Even if Sky will hand out fixed addresses, most ISPs reserve them for business customers, and charge extra.
I don't see how that is technically possible. without taking down the connection.
I also don't see why it is desirable. you would have to immediately re-issue a new IP. so i don't see how it would help with the shortage.
This thing people think you can basically use a dynamic (most uk ISP's use them) as a static IP is very silly, Sky use sticky IP's but they can change at any time.

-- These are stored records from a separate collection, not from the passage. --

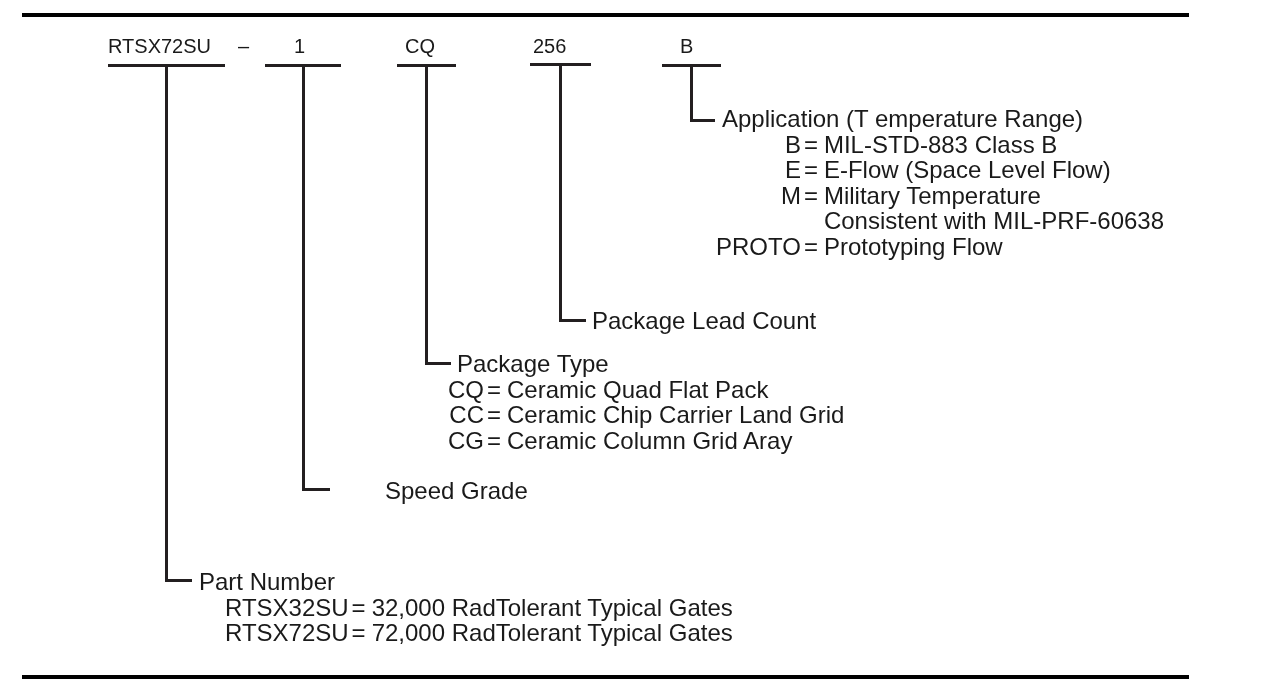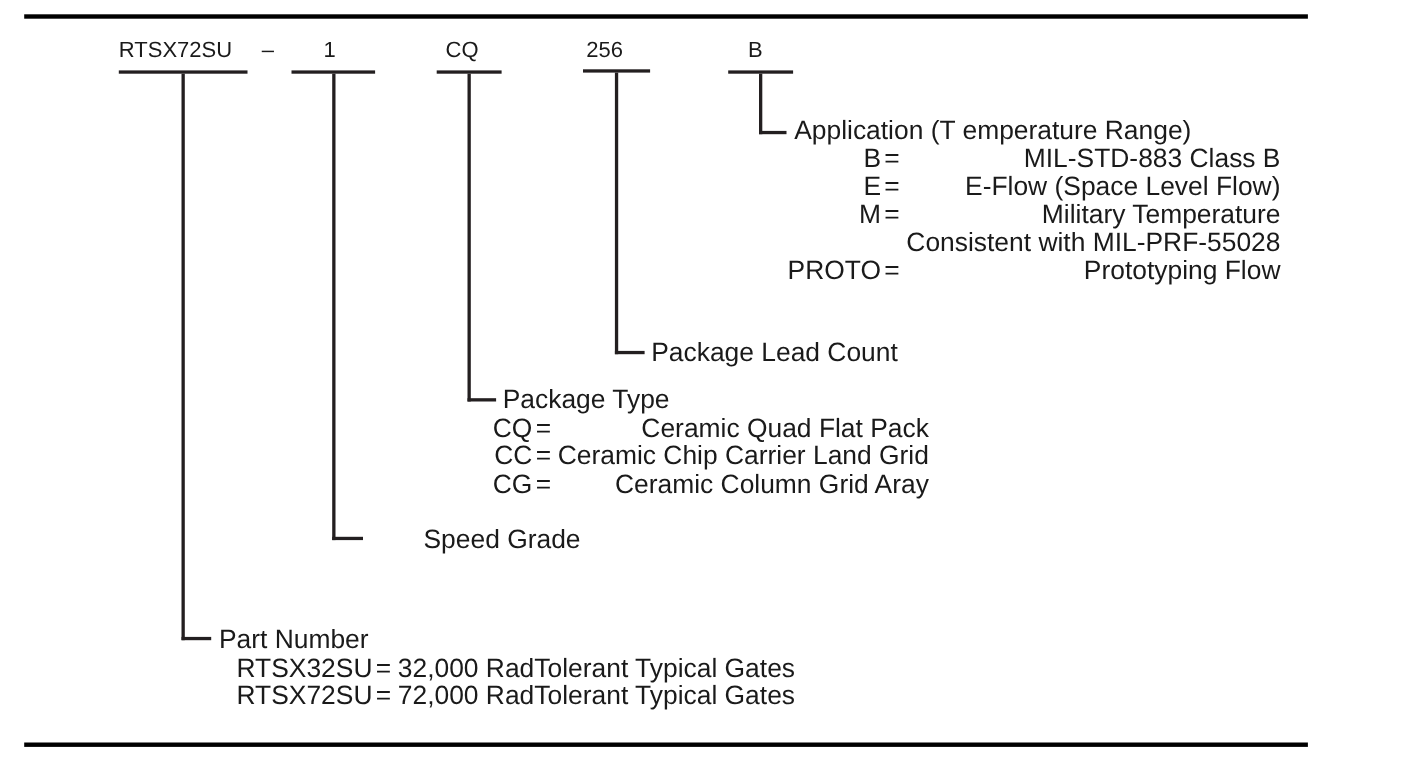"MIL-STD-883 Class B" .dtext { text-align: right -> left }
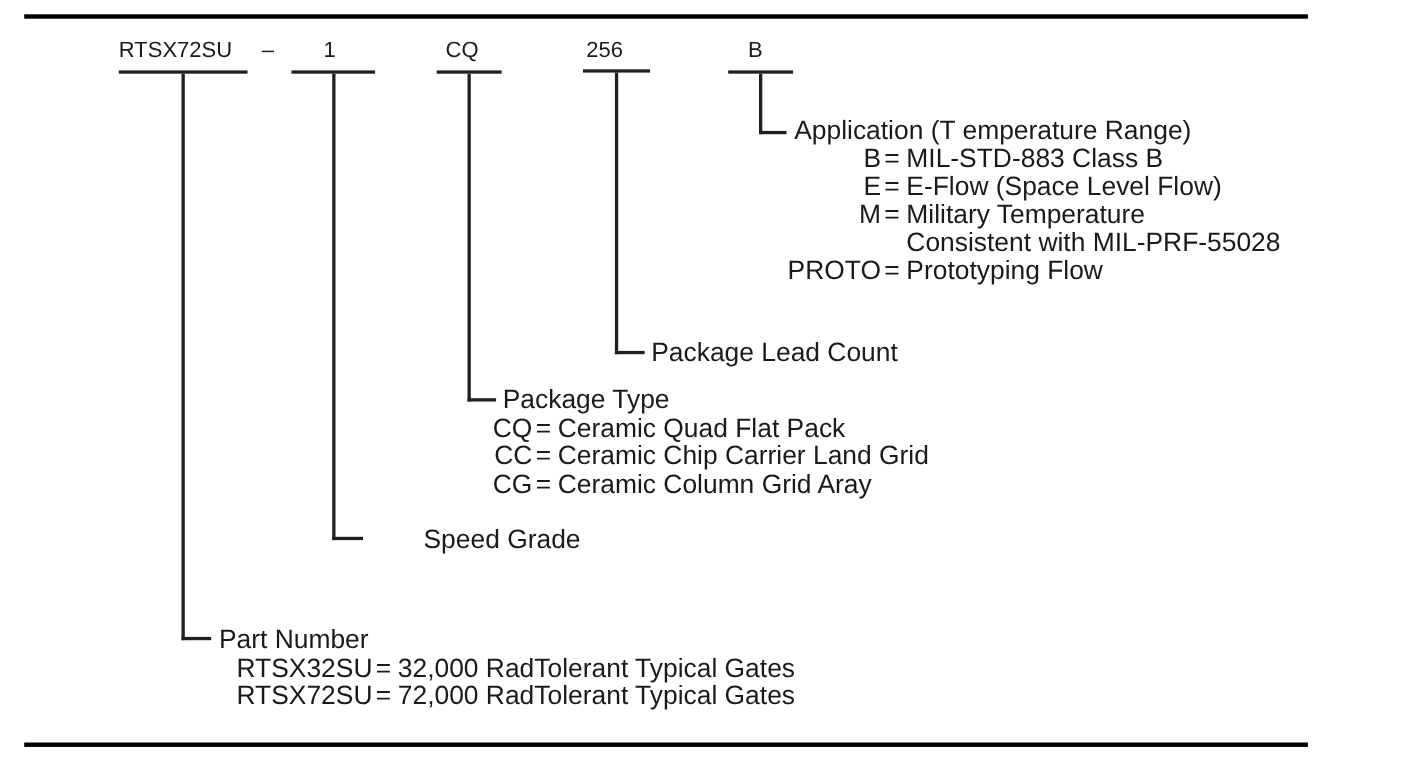"Consistent with MIL-PRF-55028" span.dtext { text: MIL-PRF-55028 -> MIL-PRF-60638 }
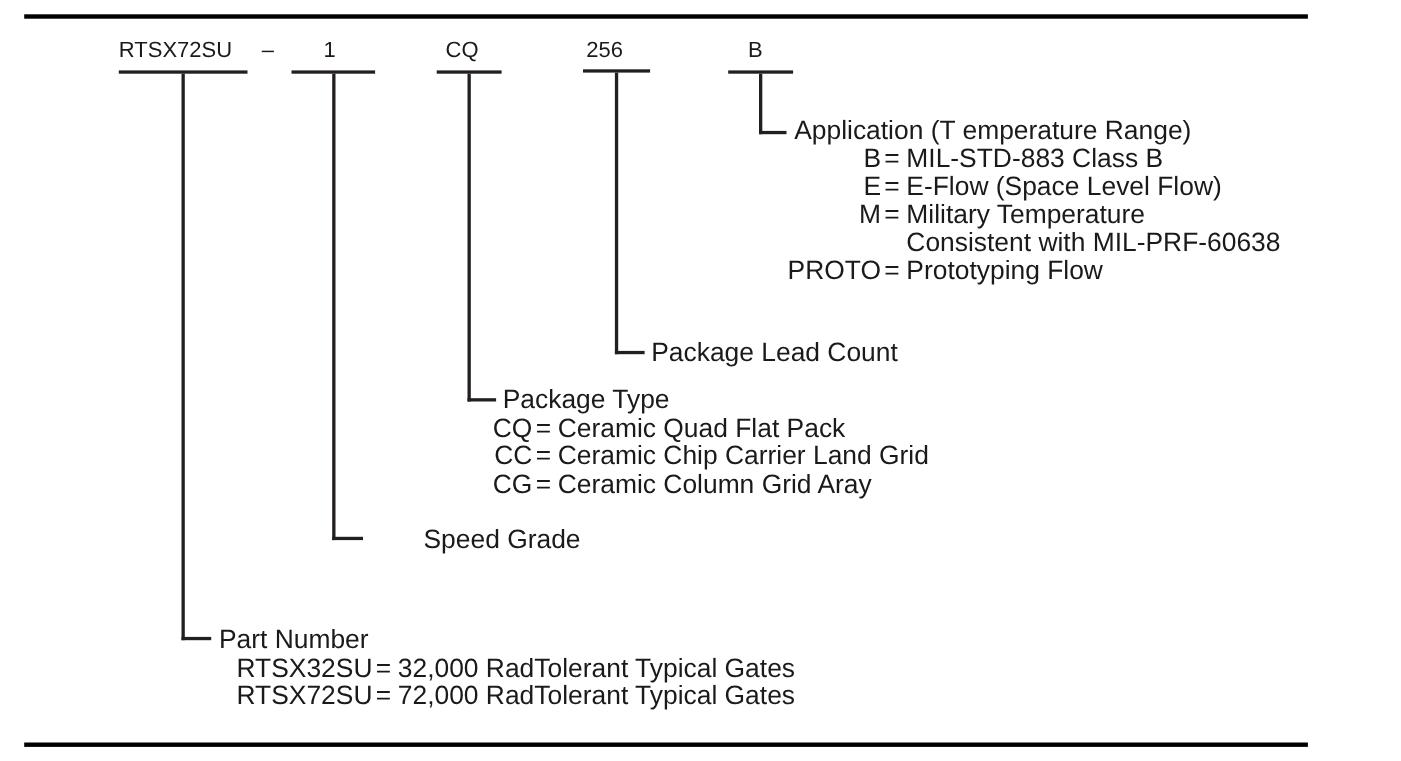"RTSX32SU" div.defs { margin-left: 16px -> 26px }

You only need an IP address when there is IP traffic. If you go to bed at 11pm, and don't use the link again until 8am the next day, you have no need of an IP address for those 9 hours.
I'm not sure that is correct. I've never heard of it working that way. I'm not aware of any implementation that has open TCP connections and only allocats IPs on traffic.
What is far more likely is that the router is dis-connecting and then re-connecting and getting a different IP address. Check your router and see how long it says the connection has been up for.
That would be my best guess too. That was what I was driving at, that it points to instability on the line.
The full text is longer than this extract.